Olhando o espelho – Refletindo sobre a intolerância

“O Homem mais tenebroso tem seus momentos iluminados: tal assassino toca tão corretamente a flauta; tal feitor, que dilacera a chicotadas o dorso dos escravos, é talvez um bom filho; tal idiota partilharia comigo seu último pedaço de pão. Existem poucos a quem não se possa ensinar convenientemente alguma coisa. Nosso grande erro é tentar encontrar em cada um, em particular, as virtudes que ele não tem, negligenciando o cultivo daquelas que ele possui”.

Marguerite Youcenar, in “Memórias de Adriano”
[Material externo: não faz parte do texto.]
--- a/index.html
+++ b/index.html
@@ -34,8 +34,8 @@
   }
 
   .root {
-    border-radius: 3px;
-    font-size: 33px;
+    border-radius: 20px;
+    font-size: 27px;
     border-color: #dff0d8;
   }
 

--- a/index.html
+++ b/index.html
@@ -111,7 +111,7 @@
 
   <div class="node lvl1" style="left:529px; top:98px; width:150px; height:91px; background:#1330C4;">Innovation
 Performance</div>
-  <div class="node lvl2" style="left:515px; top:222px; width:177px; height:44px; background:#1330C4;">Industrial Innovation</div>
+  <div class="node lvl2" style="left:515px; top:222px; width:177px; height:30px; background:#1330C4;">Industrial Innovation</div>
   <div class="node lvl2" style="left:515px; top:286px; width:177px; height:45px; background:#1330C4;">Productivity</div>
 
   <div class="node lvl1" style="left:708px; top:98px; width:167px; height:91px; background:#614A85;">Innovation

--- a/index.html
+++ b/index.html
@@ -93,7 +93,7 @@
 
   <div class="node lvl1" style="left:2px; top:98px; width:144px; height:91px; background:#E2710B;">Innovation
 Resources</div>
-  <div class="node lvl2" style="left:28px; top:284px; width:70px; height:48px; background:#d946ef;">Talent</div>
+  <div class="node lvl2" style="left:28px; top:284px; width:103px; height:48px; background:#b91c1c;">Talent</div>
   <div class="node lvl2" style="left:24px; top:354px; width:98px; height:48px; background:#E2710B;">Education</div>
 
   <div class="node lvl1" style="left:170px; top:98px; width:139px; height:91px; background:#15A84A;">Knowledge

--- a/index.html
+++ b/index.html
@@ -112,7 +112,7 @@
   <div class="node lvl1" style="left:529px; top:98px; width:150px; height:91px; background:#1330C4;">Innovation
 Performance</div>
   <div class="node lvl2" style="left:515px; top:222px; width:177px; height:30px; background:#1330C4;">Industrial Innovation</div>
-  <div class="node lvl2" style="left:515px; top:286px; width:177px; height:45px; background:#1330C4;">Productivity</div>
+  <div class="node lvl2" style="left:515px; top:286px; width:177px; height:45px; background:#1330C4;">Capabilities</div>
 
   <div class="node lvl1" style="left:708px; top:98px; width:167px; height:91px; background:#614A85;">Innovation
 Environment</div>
A leitura nos leva à reflexão. Certos “achados” são como tesouros que enriquecem nossa alma. essa passagem acima, em particular, espelha justamente nossos conceitos, critérios e percepção em relação àqueles que nos rodeiam.

Sartre afirmava “o inferno são os outros”. E não é esta a razão de toda nossa dificuldade de relacionamento? Nossa intolerância se agiganta quando tratamos de perceber os defeitos alheios, nossa língua é afiada e nossas observações ferinas. Esquecemos por um momento que todos somos humanos e passíveis de erros. Cobramos a perfeição alheia e raramente nos olhamos no espelho com a crítica necessária..

Acredito que se exercemos a difícil arte da clemência, da busca do que é bom e agradável nesta ou naquela pessoa que nos incomoda, seja em qualquer âmbito, cresceremos como indivíduos.

Não quero aqui dizer que devamos perder nosso senso crítico. Devemos sim, dosa-lo e sermos mais atentos ao que realmente interessa criticar. A crítica pela crítica, pela mesquinharia, pela inveja ou pela falta do que falar, em nada nos acrescenta. Se aprendermos a criticar construtivamente, estaremos mais próximos do crescimento e da solução dos problemas que os afligem.

Na política, a arte de coexistir, existe pólos divergentes, situações antagônicas e a saudável capacidade de fazer oposição. Não obstante, temos o péssimo hábito de sermos oposicionistas não por divergências ideológicas, mas por mesquinharia pura e simples, pela inveja do poder, por não podermos estar no lugar do mandatário.

Seria mais proveitoso exercer oposição com solução. A oposição como forma de fazer valer nossos direitos de cidadãos, lastreados no factível, no possível.

Até aos nossos “inimigos” devemos dar as mãos, objetivando o bem comum. Estar de lados opostos muitas vezes nos cega. Quando ocupamos as extremidades não olhamos para o que está no meio. Interessa-nos a ponta da corda que seguramos, a bandeira que levantamos.

E o que está no meio destes desencontros ideológicos? Uma pessoa, um povo, uma Nação, a história por fazer.

Houvesse mais tolerância em nossa política e seríamos mais fortes. Houvesse mais tolerância em nossa convivência com o próximo, com as divergências, seríamos mais humanos. Houvesse mais tolerância em tudo o que fazemos e seríamos menos cegos para um novo mundo que se descortina independentemente de nossa vontade.

Houvesse mais filósofos no lugar de soldados talvez ainda hoje existisse um Império Romano.